Management continues to see meaningful organic sales, Adjusted EBIT, and Adjusted EBITDA growth opportunities across each of the Company’s business segments and anticipates growth rates in 2019 and beyond that will generally exceed the broader industrial market. The organic growth described in previous earnings releases is expected to be enhanced by additional M&A contributions.

 

Management expects Q3 2019 Adjusted EPS to be in the range of $0.75 to $0.80 per share. The timing of quarterly sales and earnings throughout the year, coupled with the discrete charges described above within the respective quarters will impact quarterly comparability.

 

Conference Call

 

The Company will host a conference call today, May 7, at 4:00 p.m. Central Time, to discuss the Company’s Q2 2019 results. A live audio webcast will be available on the Company’s website at www.escotechnologies.com. Please access the website at least 15 minutes prior to the call to register, download and install any necessary audio software. A replay of the conference call will be available on the Company’s website noted above or by phone (dial 1-855-859-2056 and enter the pass code 6106418).

 

Forward-Looking Statements

 

Statements in this press release regarding the timing and amounts of the Company’s expected quarterly, 2019 full year and beyond results, revenue and sales growth, EPS, Adjusted EPS, EPS growth, cash, EBIT, Adjusted EBIT, EBITDA, Adjusted EBITDA, the realization of operational efficiencies, the Company’s competitiveness and the costs and savings resulting from operational improvements and cost reduction actions, the Company’s ability to increase operating margins, realize financial goals and increase shareholder value, the success of acquisition efforts, the long-term success of the Company, and any other statements which are not strictly historical are “forward-looking” statements within the meaning of the safe harbor provisions of the federal securities laws.

 

Investors are cautioned that such statements are only predictions and speak only as of the date of this release, and the Company undertakes no duty to update them except as may be required by applicable laws or regulations. The Company’s actual results in the future may differ materially from those projected in the forward-looking statements due to risks and uncertainties that exist in the Company’s operations and business environment including but not limited to those described in Item 1A, “Risk Factors”, of the Company’s Annual Report on Form 10-K for the fiscal year ended September 30, 2018, and the following: the success of the Company’s competitors; weakening of economic conditions in served markets; changes in customer demands or customer insolvencies; competition; intellectual property rights; technical difficulties; delivery delays or defaults by customers; material  changes in the costs and availability of certain raw materials; the appropriation, allocation and availability of Government funds; the termination for convenience of Government and other customer contracts; the timing and content of future contract awards or customer orders; performance issues with key customers, suppliers and subcontractors; labor disputes; the impacts of natural disasters on the Company’s operations and those of the Company’s customers and suppliers; changes in laws and regulations, including but not limited to changes in accounting standards and taxation requirements; changes in interest rates; costs relating to environmental matters arising from current or former facilities; financial exposure in connection with Company guarantees of certain Aclara contracts; the availability of select acquisitions; and the uncertainty regarding the ultimate resolution of current disputes, claims, litigation or arbitration.

 

 

 

 

Non-GAAP Financial Measures

 

The financial measures EBIT, EBITDA, Adjusted EBITDA and Adjusted EPS are presented in this press release.
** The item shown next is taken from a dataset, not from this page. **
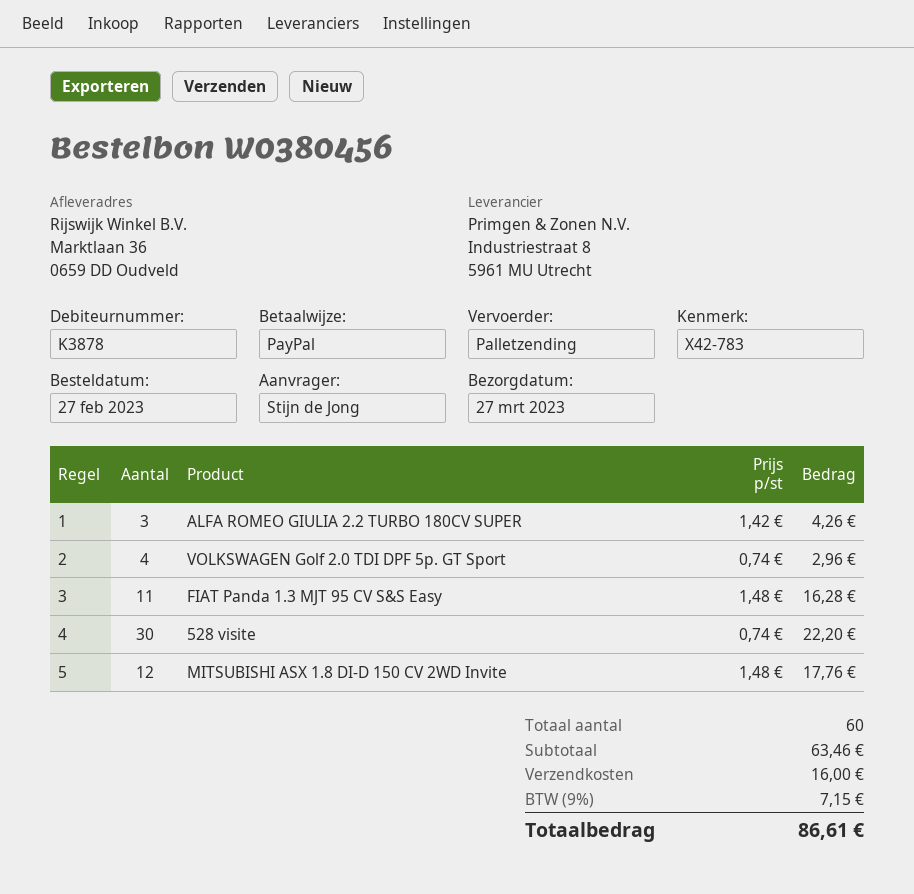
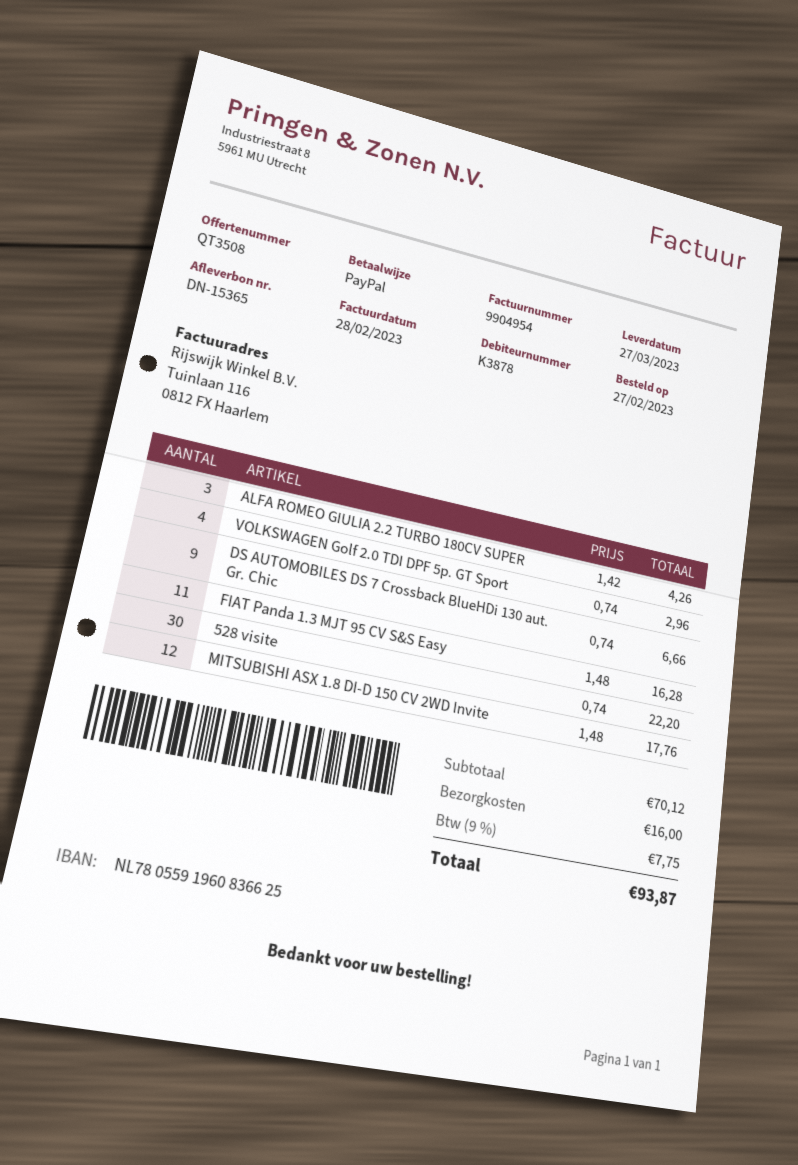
DS AUTOMOBILES DS 7 Crossback BlueHDi 130 aut. Gr. Chic: none -> 9 x 0.74 = 6.66
subtotal: 63.46 -> 70.12
tax: 9% = 7.15 -> 9% = 7.75
total: 86.61 -> 93.87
The Company defines “EBIT” as earnings before interest and taxes, “EBITDA” as earnings before interest, taxes, depreciation and amortization, “Adjusted EBITDA” as EBITDA excluding certain defined charges, and “Adjusted EPS” as GAAP earnings per share (EPS) excluding the net impact of the items described above which were $0.04 per share in Q2 2019.

 

EBIT, EBITDA, Adjusted EBITDA and Adjusted EPS are not recognized in accordance with U.S. generally accepted accounting principles (GAAP). However, Management believes that EBIT, EBITDA and Adjusted EBITDA are useful in assessing the operational profitability of the Company’s business segments because they exclude interest, taxes, depreciation and amortization, which are generally accounted for across the entire Company on a consolidated basis. EBIT is also one of the measures used by Management in determining resource allocations within the Company as well as incentive compensation. The Company believes that the presentation of EBIT, EBITDA, Adjusted EBITDA and Adjusted EPS provides important supplemental information to investors by facilitating comparisons with other companies, many of which use similar non-GAAP financial measures to supplement their GAAP results. The use of non-GAAP financial measures is not intended to replace any measures of performance determined in accordance with GAAP.

 

ESCO, headquartered in St. Louis, Missouri: Manufactures highly-engineered filtration and fluid control products for the aviation, space and process markets worldwide; is the industry leader in RF shielding and EMC test products; provides diagnostic instruments, software and services for the benefit of industrial power users and the electric utility and renewable energy industries; and, produces custom thermoformed packaging, pulp-based packaging, and specialty products for medical and commercial markets. Further information regarding ESCO and its subsidiaries is available on the Company’s website at www.escotechnologies.com.

 

 

 

 

ESCO TECHNOLOGIES INC. AND SUBSIDIARIES

Condensed Consolidated Statements of Operations (Unaudited)

(Dollars in thousands, except per share amounts)

  

   Three 
Months
Ended
March 31,
2019
   Three 
Months
Ended
March 31,
2018
 
         
Net Sales  $193,949    174,778 
Cost and Expenses:          
Cost of sales   121,946    112,370 
Selling, general and administrative expenses   41,673    40,749 
Amortization of intangible assets   4,620    4,564 
Interest expense   1,925    2,036 
Other (income) expenses, net   2,430    1,475 
Total costs and expenses   172,594    161,194 
           
Earnings before income taxes   21,355    13,584 
Income taxes   2,558    3,590 
           
Net earnings  $18,797    9,994 
           
Diluted EPS - GAAP  $0.72    0.38 
           
Diluted EPS - As Adjusted  $0.76(1)   0.48(2)
           
Diluted average common shares O/S:   26,036    25,988 

 

(1)Q2 2019 Adjusted EPS excluded $0.04 per share net impact of restructuring charges incurred primarily at Plastique, Doble and PTI/VACCO during the second quarter of 2019.    
   
 (2) Q2 2018 Adjusted EPS excluded $0.10 per share net impact of restructuring charges incurred at Doble & PTI during the second quarter of 2018.

 

 

 

 

ESCO TECHNOLOGIES INC. AND SUBSIDIARIES

Condensed Consolidated Statements of Operations (Unaudited)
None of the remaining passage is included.